-- ASSIGNED TASK --
Each line below must be printed again exactly.

Data records:
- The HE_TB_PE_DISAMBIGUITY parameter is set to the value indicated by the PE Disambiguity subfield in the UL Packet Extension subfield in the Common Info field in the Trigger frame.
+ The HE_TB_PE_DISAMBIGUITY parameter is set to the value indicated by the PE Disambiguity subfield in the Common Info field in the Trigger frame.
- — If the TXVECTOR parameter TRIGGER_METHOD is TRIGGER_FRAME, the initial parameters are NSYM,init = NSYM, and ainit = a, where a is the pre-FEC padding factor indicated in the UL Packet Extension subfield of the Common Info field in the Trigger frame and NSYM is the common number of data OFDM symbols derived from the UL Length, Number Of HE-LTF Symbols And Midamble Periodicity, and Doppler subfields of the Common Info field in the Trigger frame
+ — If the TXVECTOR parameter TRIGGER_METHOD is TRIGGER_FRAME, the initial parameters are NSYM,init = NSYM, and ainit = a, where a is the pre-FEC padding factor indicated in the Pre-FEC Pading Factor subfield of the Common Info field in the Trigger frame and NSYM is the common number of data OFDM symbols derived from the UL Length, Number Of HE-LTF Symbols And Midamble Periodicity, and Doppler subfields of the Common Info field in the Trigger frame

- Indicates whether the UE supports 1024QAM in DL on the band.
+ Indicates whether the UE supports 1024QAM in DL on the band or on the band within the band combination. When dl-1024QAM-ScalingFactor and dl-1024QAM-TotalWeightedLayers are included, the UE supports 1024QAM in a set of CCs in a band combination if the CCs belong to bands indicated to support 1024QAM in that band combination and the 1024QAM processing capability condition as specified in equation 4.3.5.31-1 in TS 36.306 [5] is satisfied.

-- YOUR RESPONSE --
- The HE_TB_PE_DISAMBIGUITY parameter is set to the value indicated by the PE Disambiguity subfield in the UL Packet Extension subfield in the Common Info field in the Trigger frame.
+ The HE_TB_PE_DISAMBIGUITY parameter is set to the value indicated by the PE Disambiguity subfield in the Common Info field in the Trigger frame.
- — If the TXVECTOR parameter TRIGGER_METHOD is TRIGGER_FRAME, the initial parameters are NSYM,init = NSYM, and ainit = a, where a is the pre-FEC padding factor indicated in the UL Packet Extension subfield of the Common Info field in the Trigger frame and NSYM is the common number of data OFDM symbols derived from the UL Length, Number Of HE-LTF Symbols And Midamble Periodicity, and Doppler subfields of the Common Info field in the Trigger frame
+ — If the TXVECTOR parameter TRIGGER_METHOD is TRIGGER_FRAME, the initial parameters are NSYM,init = NSYM, and ainit = a, where a is the pre-FEC padding factor indicated in the Pre-FEC Pading Factor subfield of the Common Info field in the Trigger frame and NSYM is the common number of data OFDM symbols derived from the UL Length, Number Of HE-LTF Symbols And Midamble Periodicity, and Doppler subfields of the Common Info field in the Trigger frame

- Indicates whether the UE supports 1024QAM in DL on the band.
+ Indicates whether the UE supports 1024QAM in DL on the band or on the band within the band combination. When dl-1024QAM-ScalingFactor and dl-1024QAM-TotalWeightedLayers are included, the UE supports 1024QAM in a set of CCs in a band combination if the CCs belong to bands indicated to support 1024QAM in that band combination and the 1024QAM processing capability condition as specified in equation 4.3.5.31-1 in TS 36.306 [5] is satisfied.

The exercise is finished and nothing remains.